Keyop’s eyes shot back and forth between Chief Anderson and Mark.
“I have no objections if you don’t, Commander.” the chief said with a slight grin.
“Well, Keyop,” Mark said with a little laugh, “it looks like you’ve just been promoted to ambassador!”
Even Jason let out an amused chuckle as he rapped Keyop’s helmet.
“And there’s one more thing.” Harcharot’s ambassador chimed in, “Last night’s events solidified support on Porcellus for joining the Federation. However, one image in particular turned the most hardened hearts to our favor.” He pressed a button, and a holographic image of Mark holding Cabiay appeared in the center of the desk. “When everyone on Porcellus saw the alpha boar of G-Force performing a social grooming ritual with Ambassador Cutleri’s pup, they were convinced we had their best interests at heart.”

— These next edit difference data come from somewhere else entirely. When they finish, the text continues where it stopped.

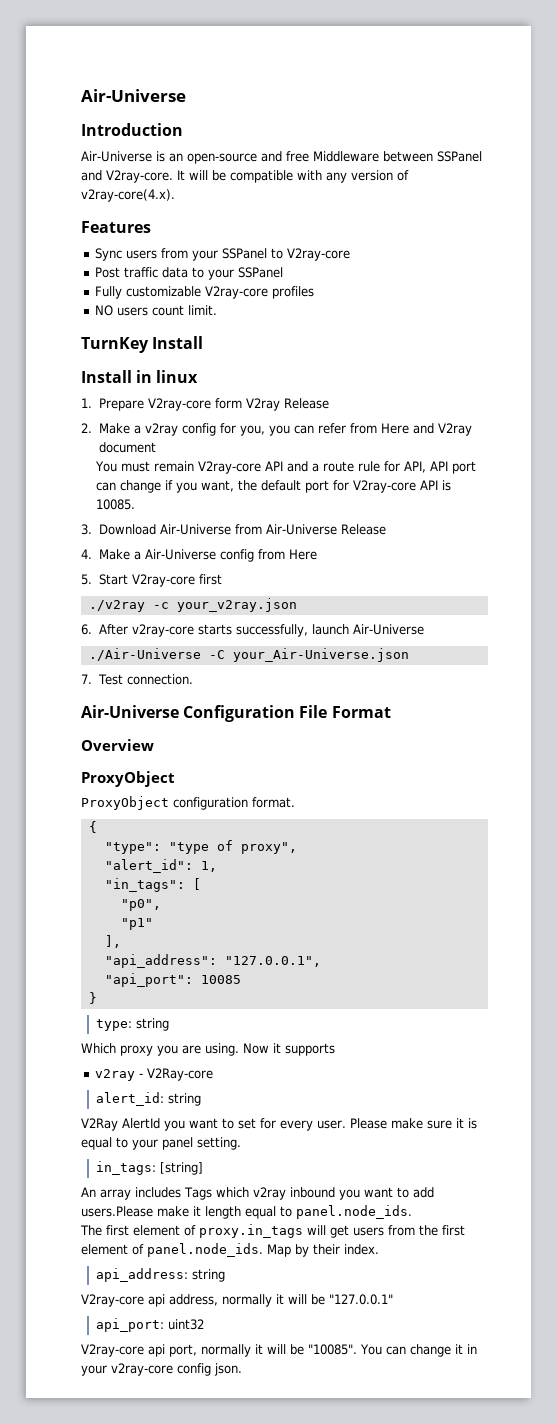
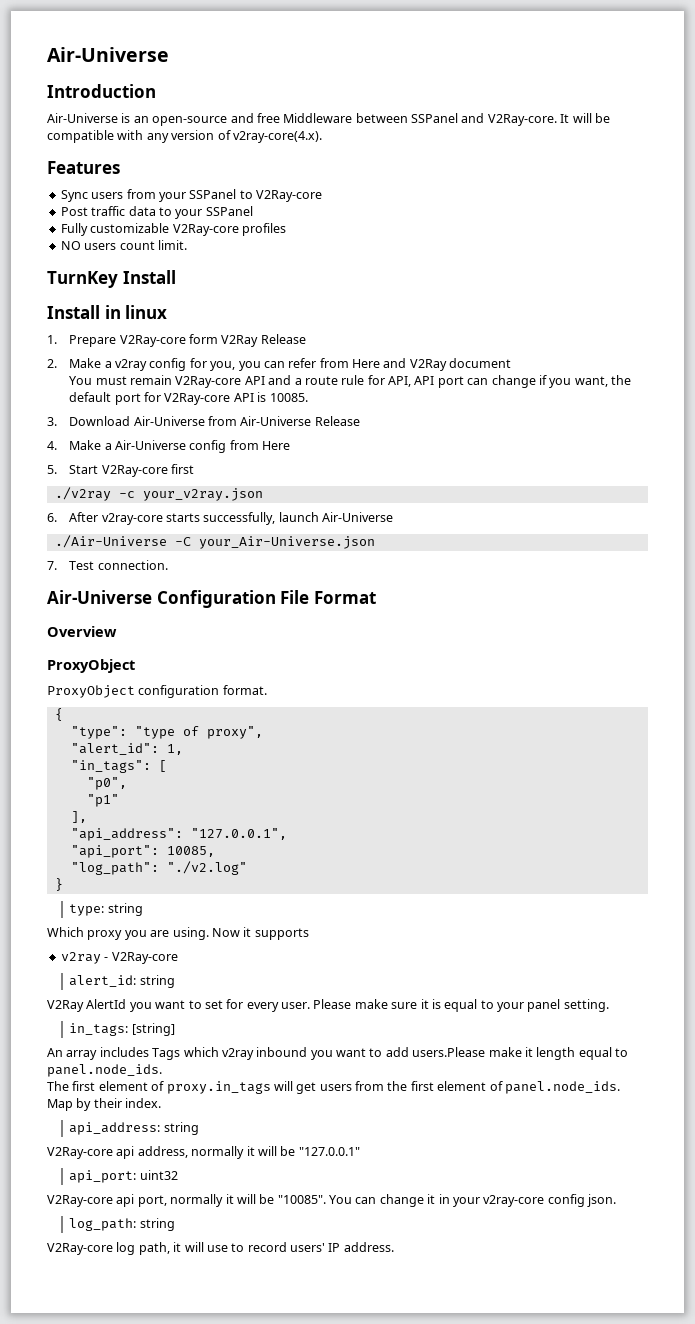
- Air-Universe is an open-source and free Middleware between SSPanel and V2ray-core.
+ Air-Universe is an open-source and free Middleware between SSPanel and V2Ray-core.
- Sync users from your SSPanel to V2ray-core
+ Sync users from your SSPanel to V2Ray-core
- Fully customizable V2ray-core profiles
+ Fully customizable V2Ray-core profiles
- 1. Prepare V2ray-core form V2ray Release
+ 1. Prepare V2Ray-core form V2Ray Release
- 2. Make a v2ray config for you, you can refer from Here and V2ray document
+ 2. Make a v2ray config for you, you can refer from Here and V2Ray document
- You must remain V2ray-core API and a route rule for API, API port can change if you want, the default port for V2ray-core API is 10085.
+ You must remain V2Ray-core API and a route rule for API, API port can change if you want, the default port for V2Ray-core API is 10085.
- 5. Start V2ray-core first
+ 5. Start V2Ray-core first
- "api_port": 10085
+ "api_port": 10085,
+ "log_path": "./v2.log"
- V2ray-core api address, normally it will be "127.0.0.1"
+ V2Ray-core api address, normally it will be "127.0.0.1"
- V2ray-core api port, normally it will be "10085".
+ V2Ray-core api port, normally it will be "10085".
+ log_path: string
+ V2Ray-core log path, it will use to record users' IP address.

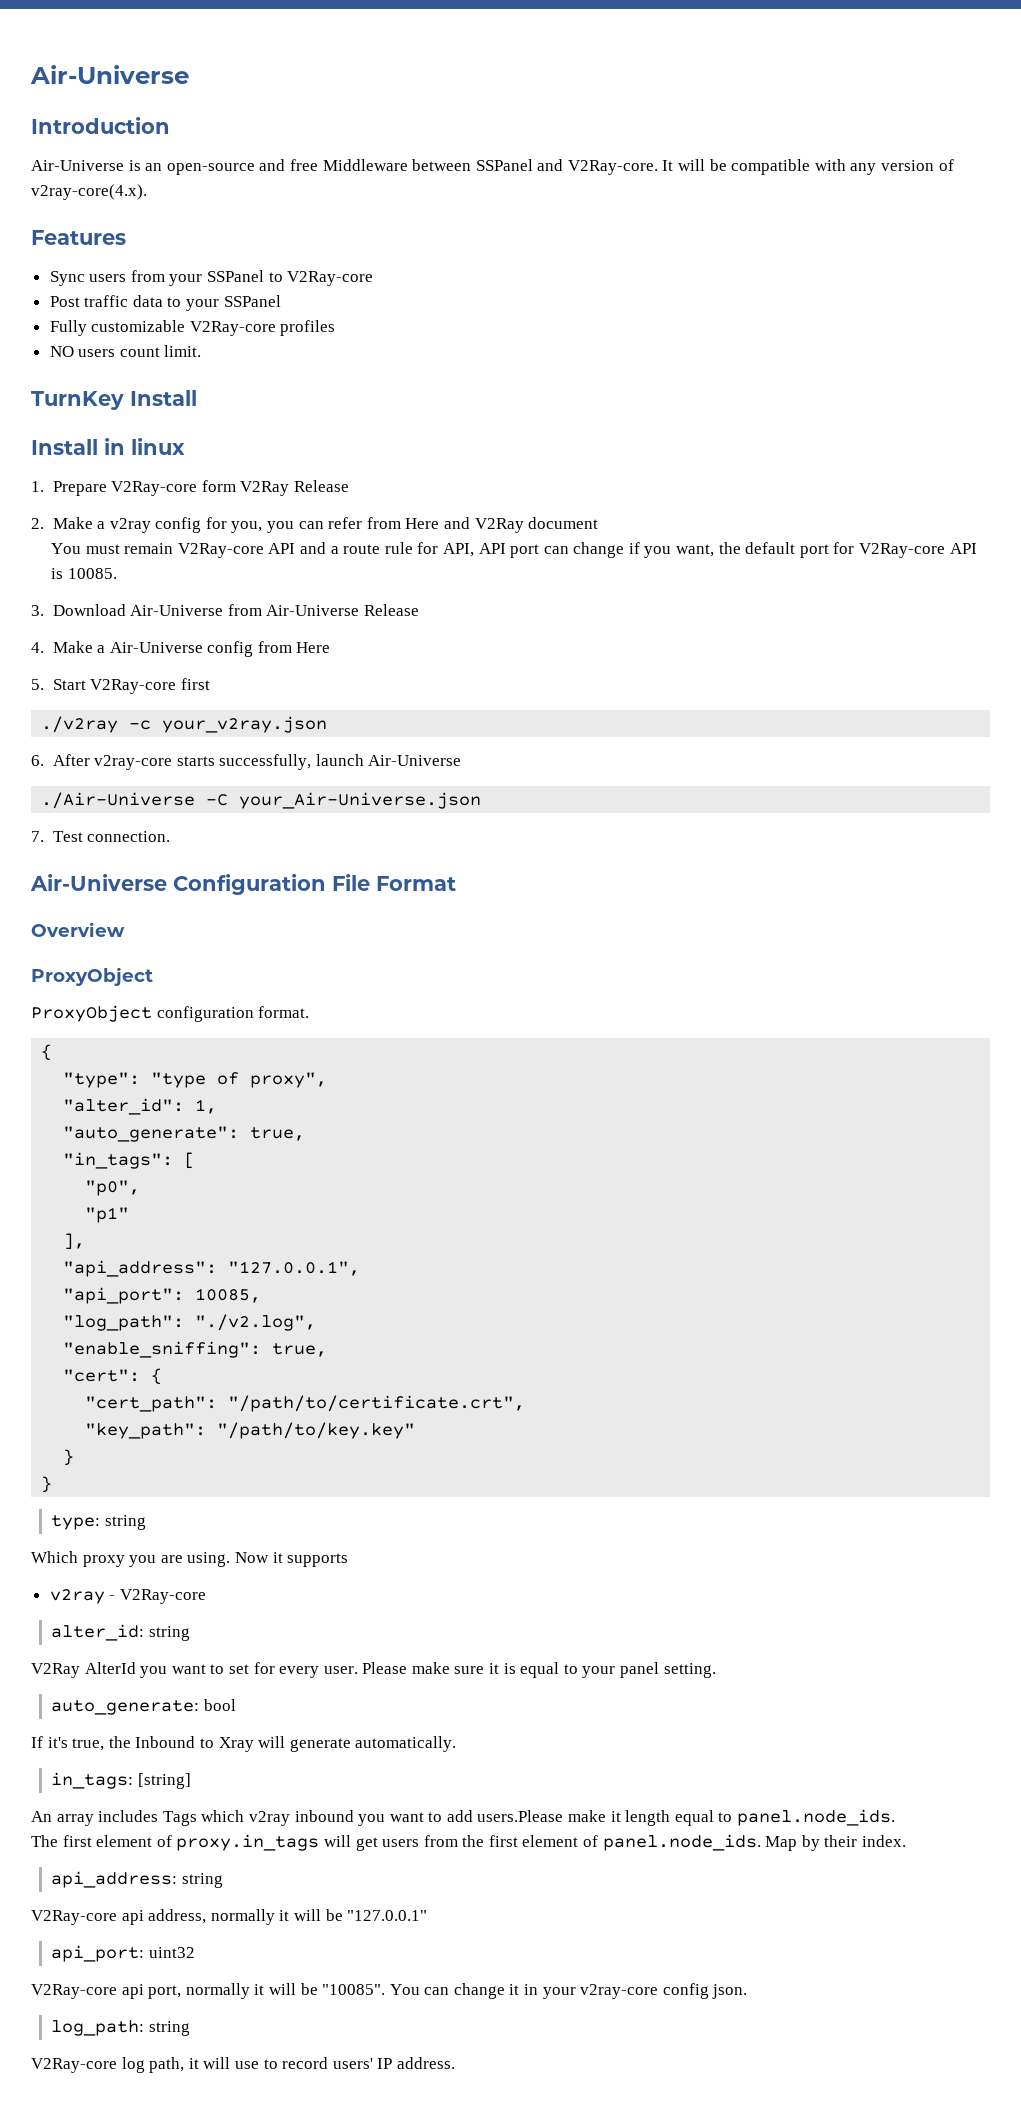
- "alert_id": 1,
+ "alter_id": 1,
+ "auto_generate": true,
- "log_path": "./v2.log"
+ "log_path": "./v2.log",
+ "enable_sniffing": true,
+ "cert": {
+ "cert_path": "/path/to/certificate.crt",
+ "key_path": "/path/to/key.key"
+ }
- alert_id: string
+ alter_id: string
- V2Ray AlertId you want to set for every user.
+ V2Ray AlterId you want to set for every user.
+ auto_generate: bool
+ If it's true, the Inbound to Xray will generate automatically.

“Social grooming ritual?” Anderson’s face and voice were full of concern as he turned toward Mark.
“I was just trying to calm her down!” Mark tried not to sound panicked – what did he do?
The Ambassador of Harcharot looked confused for a moment before a thought hit him. “There’s no need to worry – it just means the commander has a friend for life in Cutleri’s daughter.”
The team let out a sigh of relief.
“For a second there,” Tiny cried, “I thought you were telling us Mark accidentally got engaged!”